- 1 Introduction
- 2 Architecture Overview
- 3 Components
- 4 Performance Testing
- 5 Work in Progress
OpenNMS Drift is an OpenNMS sponsored project and the goal is to support Streaming Telemetry and Forensics via Flows.
The Flow Collector listens on a UDP or TCP port for Flow Packages, parses the incoming data and enriches it with OpenNMS knowledge (e.g. location, exporter address, categories, tags, etc.) and persists it afterward to the Flow Persistence Storage.
- listen for Netflow 5,9, IPFIX and sFlow packages and parse them accordingly
- Enrich the protocol data with useful OpenNMS knowledge, e.g.
- The location the NetFlow package is coming from
- The address of the exporter
- Node ID
- Save the data in the Flow Persistence Storage
- Initially the collector should be able to collect and persist ~3000 flow packages or ~90000 flows per second. In order to achieve this, the FlowCollector should be independently deployable and scalable from OpenNMS.
The detailed Architecture of the FlowCollector is as follows:
The Flow Exporter exports Flow Packages via UDP or TCP in various formats (e.g. Netflow 5, IPFIX). This component does not need to be implemented.
The Flow Parser is responsible for listening and parsing incoming UDP/TCP Flow Packages and allow other components of the Flow Collector to work with the data.
The Flow Parser should be able to parse the following protocols:
- Netflow v5 (Netflow v5 Format), Netflow v9 (RFC3954)
- IPFIX (aka Netflow v10, RFC3917, RFC5102)
- SFLOW (RFC3176)
- J-Flow (Juniper-Flow, synonym for Netflow)
Some Flow Packages define Flow Templates which need to be cached, as well as in some cases it may be required to cache Flow Packages before parsing if a Flow Template has not yet been received. See the according to specifications above.
The Flow Parser should also add the IP Address from the Flow Exporter, as this may not be part of the Flow Package itself.
It may be suitable to run the Flow Parser on a Minion.
The Flow Enricher is responsible to add relevant meta-data to the received Flow Package. To achieve this, the Flow Enricher may need access to a running OpenNMS.
Enriched data may be:
- The location the Flow Package was exported from
- The node the Flows may be associated with
- A service a Flow may be associated with (e.g. to allow port to service mappings)

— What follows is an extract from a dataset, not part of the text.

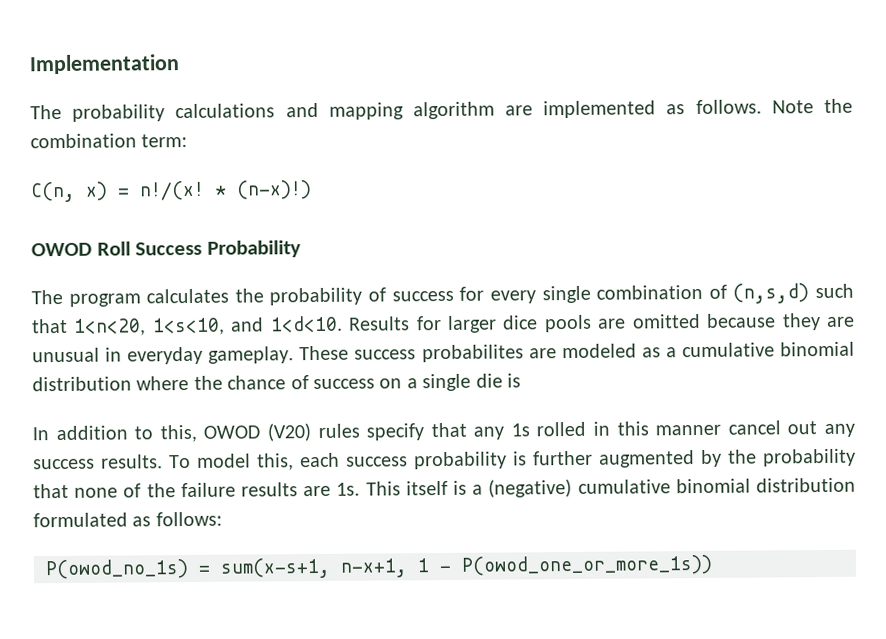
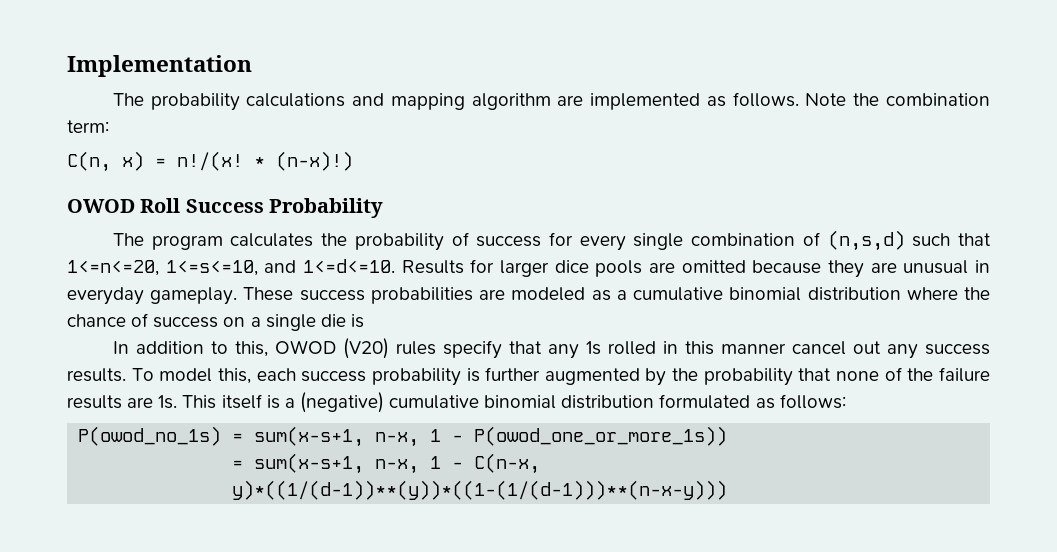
[73,315,343,336] 1<n<20, 1<s<10, and 1<d<10. -> [67,259,395,276] 1<=n<=20, 1<=s<=10, and 1<=d<=10.
[421,344,524,363] probabilites -> [370,287,473,304] probabilities
[340,558,408,578] n-x+1, -> [375,432,420,447] n-x,
(713, 565) none -> [232,453,541,474] [232,480,728,500] // = sum(x-s+1, n-x, 1 - C(n-x, y)*((1/(d-1))**(y))*((1-(1/(d-1)))**(n-x-y)))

The FlowWriter is responsible to convert the enriched Flow Package into a Flow Document. Each Flow Document represents one concrete Flow and therefore one Flow Package may result in multiple Flow Documents. The Flow Document may be enriched with further information, such as the protocol (e.g. Netflow, sFlow) and the vendor (cisco, juniper, etc). It is afterwards persisted to the Flow Persistence Storage.

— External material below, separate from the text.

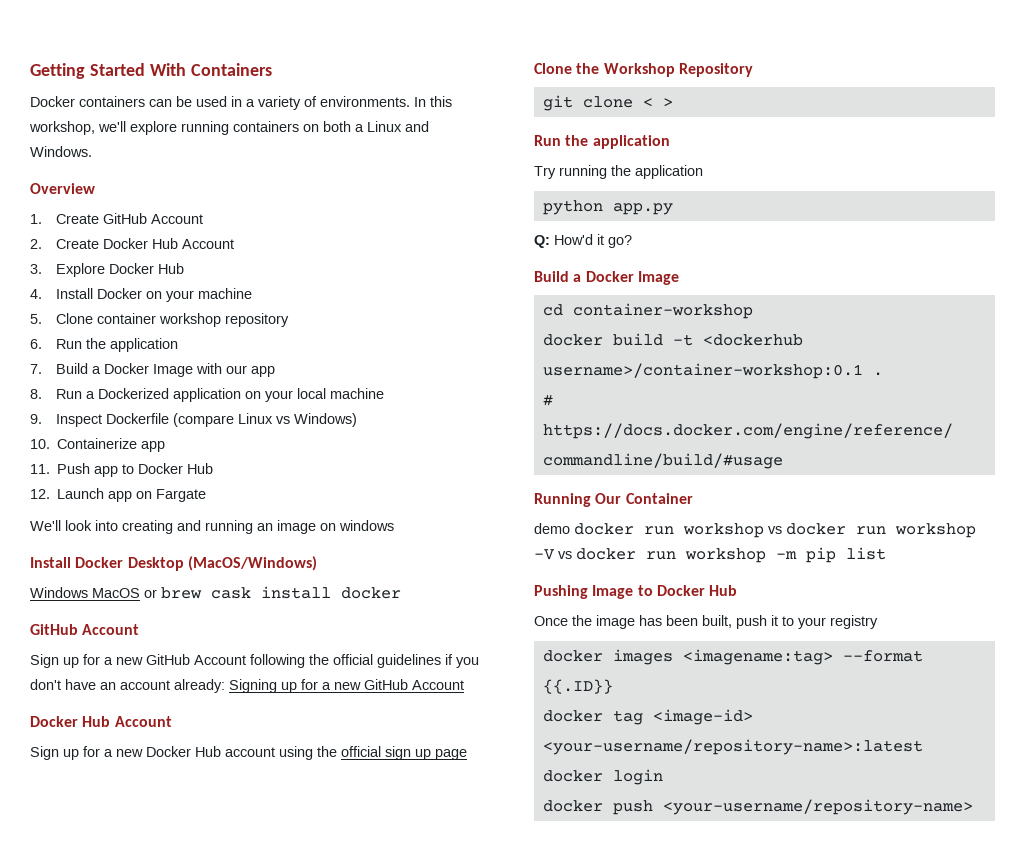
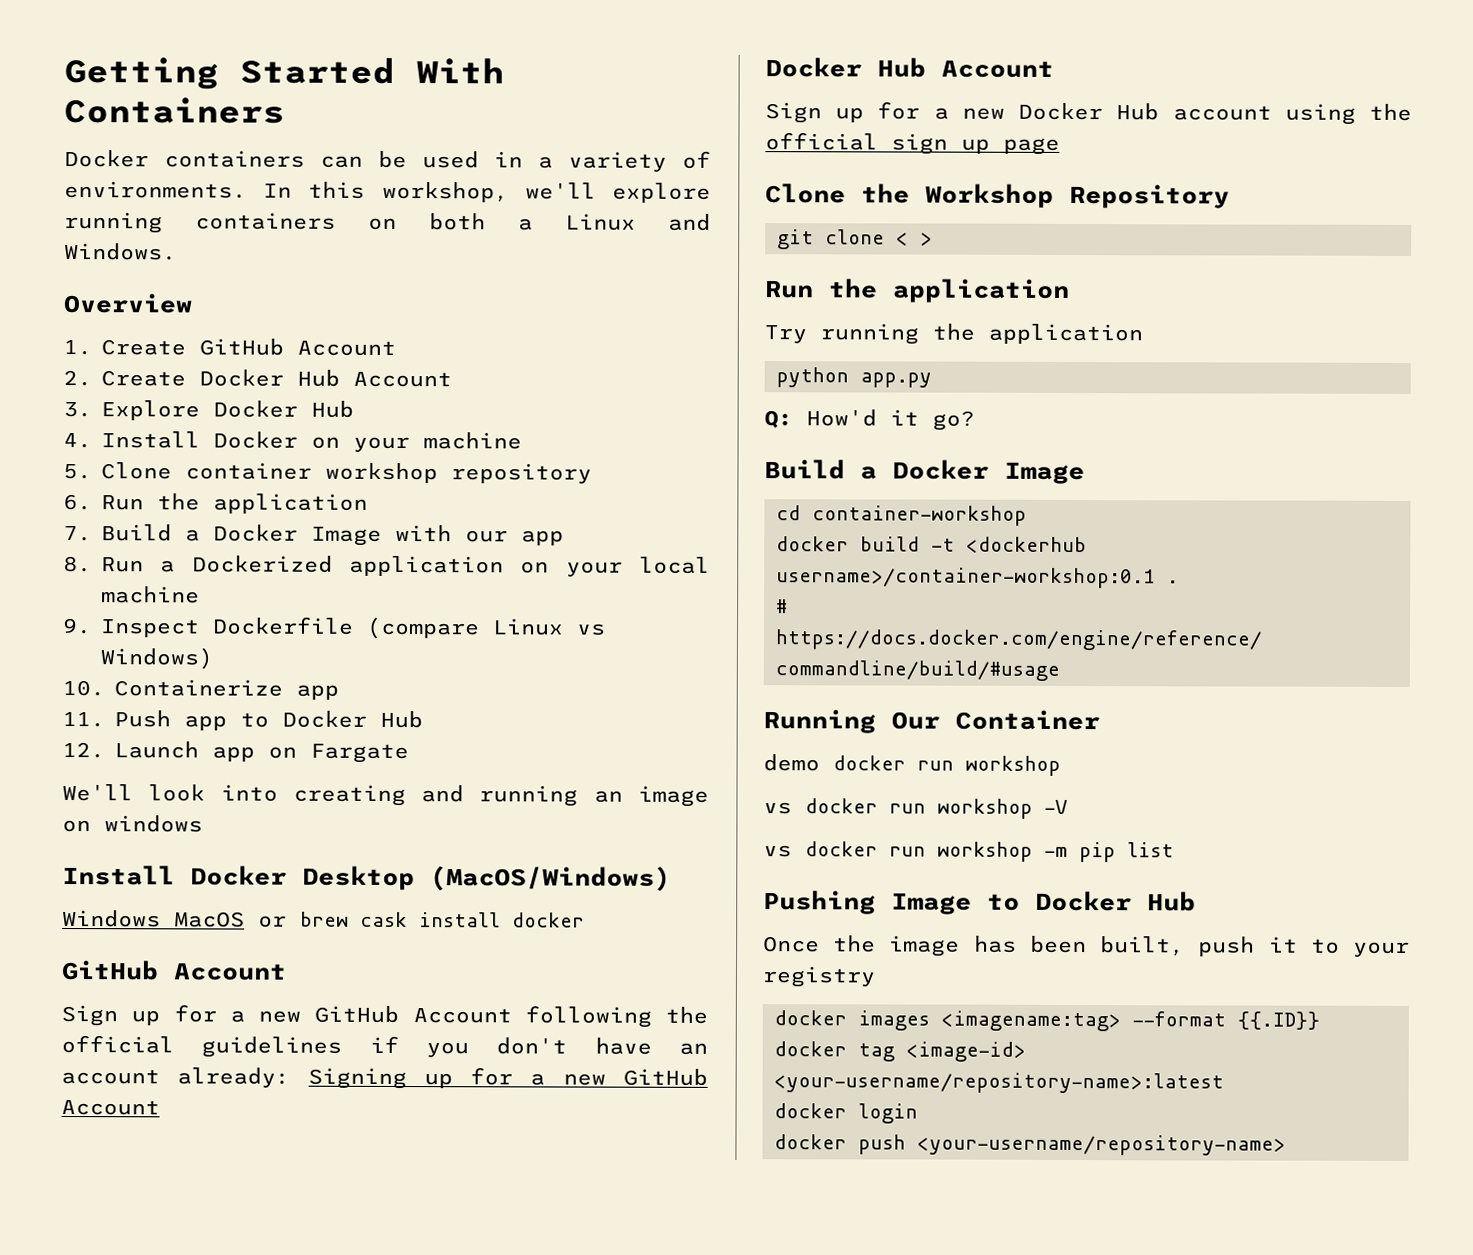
(764, 530) none -> (1061, 765) //
(555, 554) none -> (1068, 806) //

With IPFIX and Netflow 9, there are a lot of fields which could be persisted. It may be useful to have some kind of configuration to determine which fields are persisted and which fields are ignored.
Flow Persistence Storage
The Flow Persistence Storage is responsible for storing Flow Documents received from the Flow Writer.
It is proposed to use ElasticSearch as the Flow Persistence Storage.

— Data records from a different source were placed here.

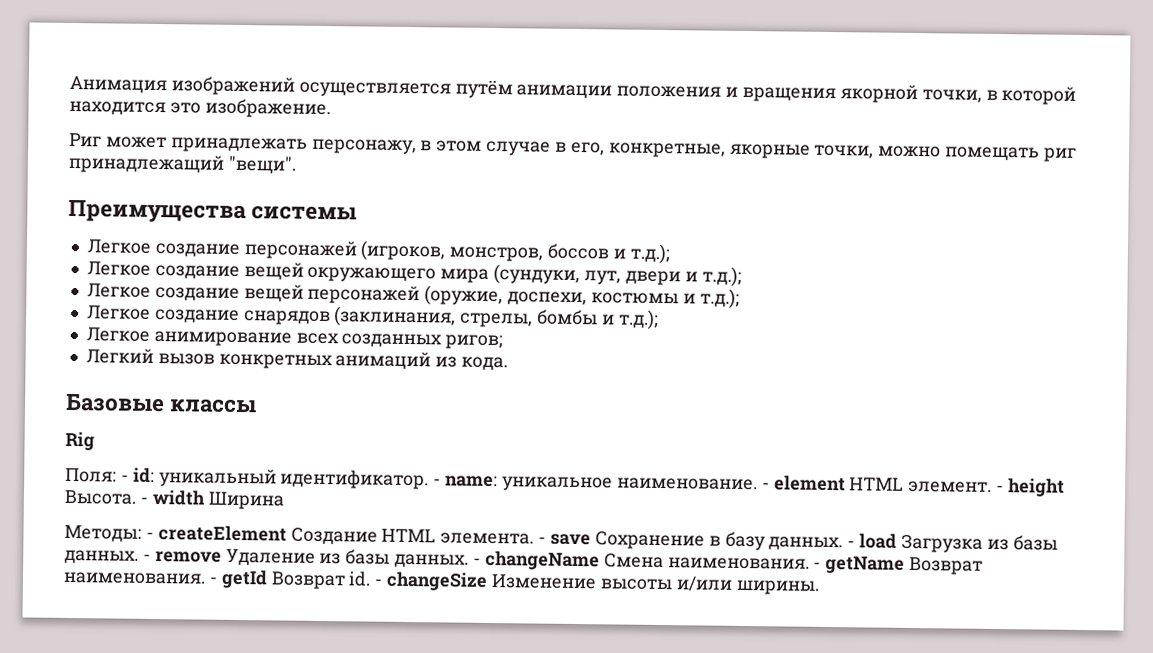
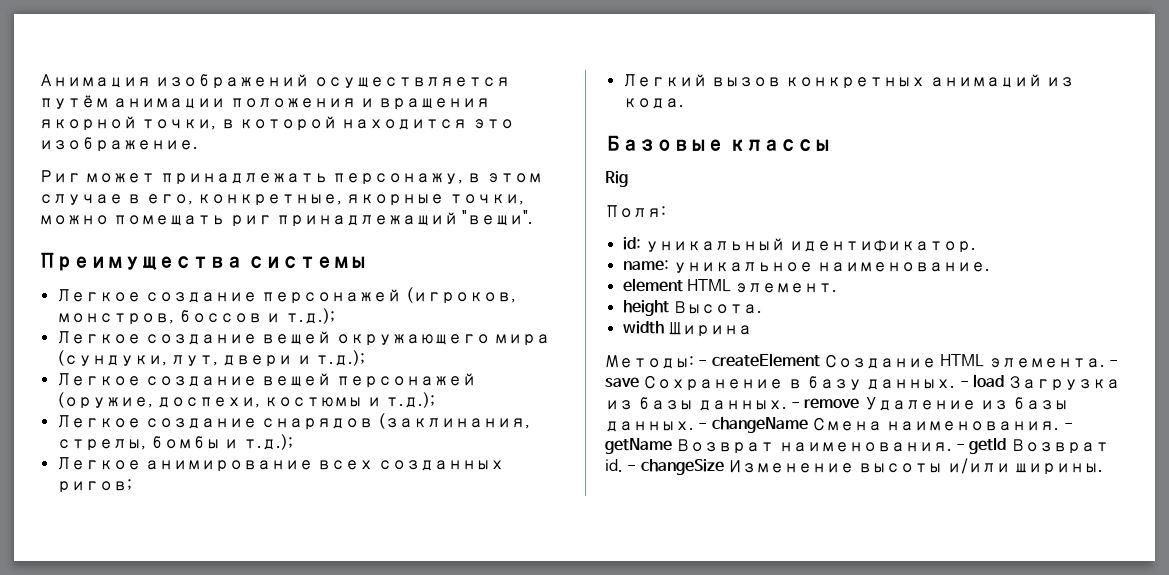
[120,474,129,482] - -> (666, 211) //
[433,478,442,486] - -> (977, 246) //
[761,482,770,490] - -> (991, 267) //
[996,484,1005,493] - -> (838, 288) //
[139,496,148,504] - -> (762, 307) //

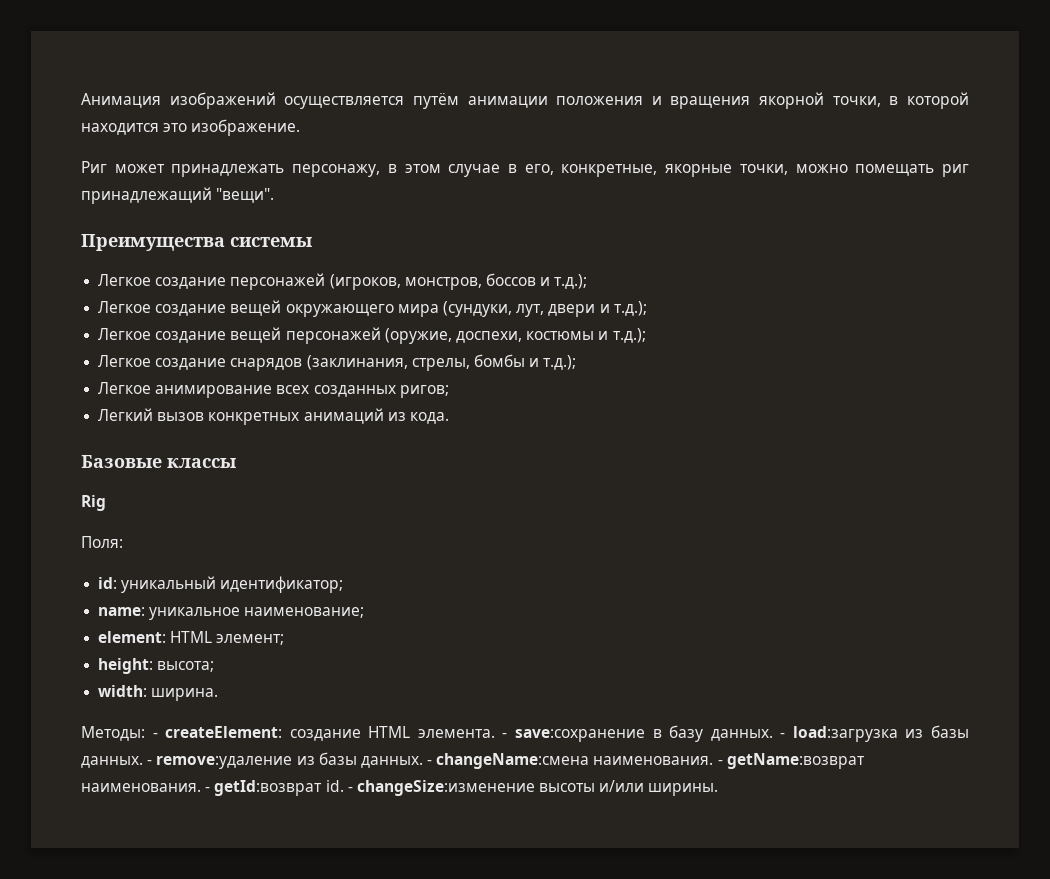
[789,240,977,253] идентификатор. -> [220,576,344,593] идентификатор;
[817,262,991,272] [622,278,838,293] [622,300,762,316] [622,321,752,337] наименование. // element HTML элемент. // height Высота. // width Ширина -> [244,607,365,618] [98,631,285,645] [98,658,215,674] [98,685,219,701] наименование; // element: HTML элемент; // height: высота; // width: ширина.
[711,353,936,369] createElement Создание -> [165,726,361,741] createElement: создание
[605,375,784,391] save Сохранение -> [515,729,645,742] save:сохранение
[972,374,1121,391] [605,396,1069,411] [605,417,1073,433] [605,438,1109,454] [605,459,854,475] load Загрузка из базы данных. - remove Удаление из базы данных. - changeName Смена наименования. - getName Возврат наименования. - getId Возврат id. - changeSize Изменение -> [792,725,969,742] [81,752,865,769] [81,780,535,796] load:загрузка из базы данных. - remove:удаление из базы данных. - changeName:смена наименования. - getName:возврат наименования. - getId:возврат id. - changeSize:изменение

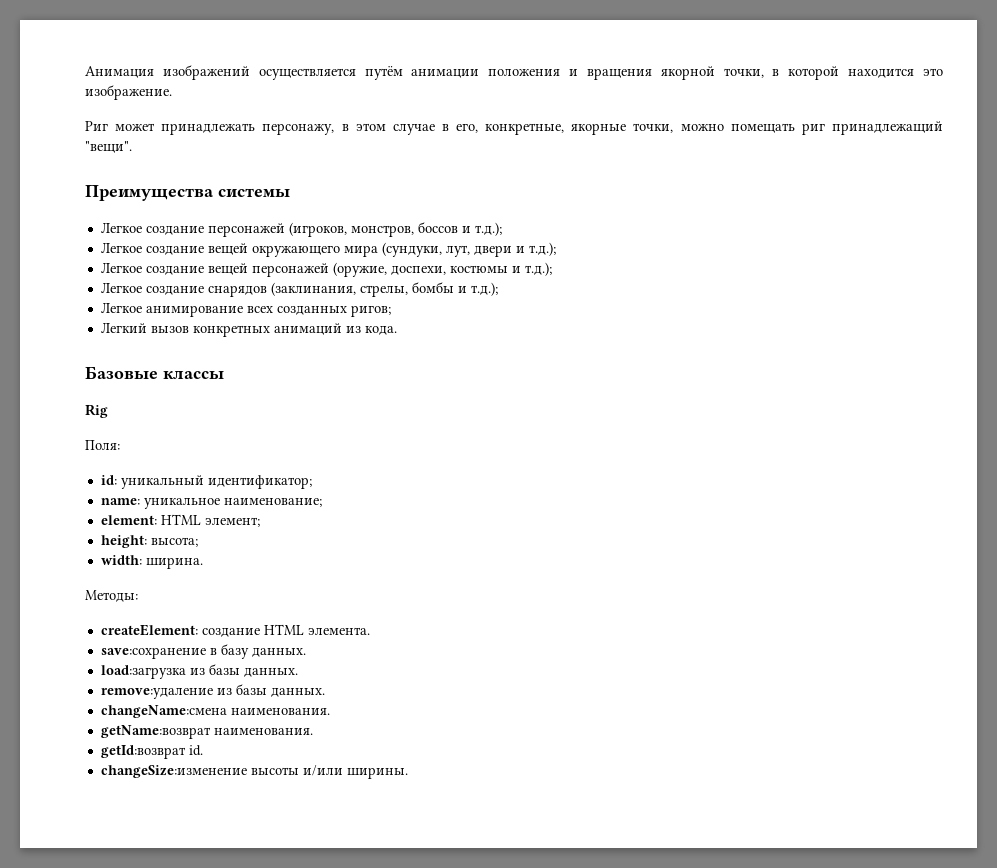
[152,733,158,738] - -> (138, 596) //
[502,733,508,738] - -> (370, 631) //
[780,733,786,738] - -> (306, 652) //
[147,760,153,765] - -> (298, 672) //
[427,760,433,765] - -> (325, 692) //
[717,760,723,765] - -> (330, 711) //
[205,787,211,792] - -> (313, 731) //
[347,787,353,792] - -> (203, 750) //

- Be able to persist ~3000 flow packages or ~90000 flows per second (with room to grow, should be scalable)
- Allow running complex queries to analyze already persisted data
The Flow API is a Rest API provided by OpenNMS. It allows querying the data from the Flow Persistence Storage and may prepare the data for easier usage, e.g. in the Flow UI.
- May work as a proxy to the Flow Persistence Storage
- May allow querying Flow Documents and prepare them for easier usage in the Flow UI (e.g. Sankey diagram)
- Provide additional functionality for Forensic Analysis, etc.
The Flow UI makes use of the Flow API to show the persisted Flow Documents in an aggregated fashion to the user.
The Flow UI is to be interpreted as an abstract term. There probably will be no concrete "Flow UI" but multiple UIs making use of the Flow API.
- Present data from the Flow API in a Sankey Diagram
3rd Party Tools
3rd Party Tools such as Kibana or Grafana may be used to interact with the Flow Persistence Storage or the Flow API to further work with the collected data.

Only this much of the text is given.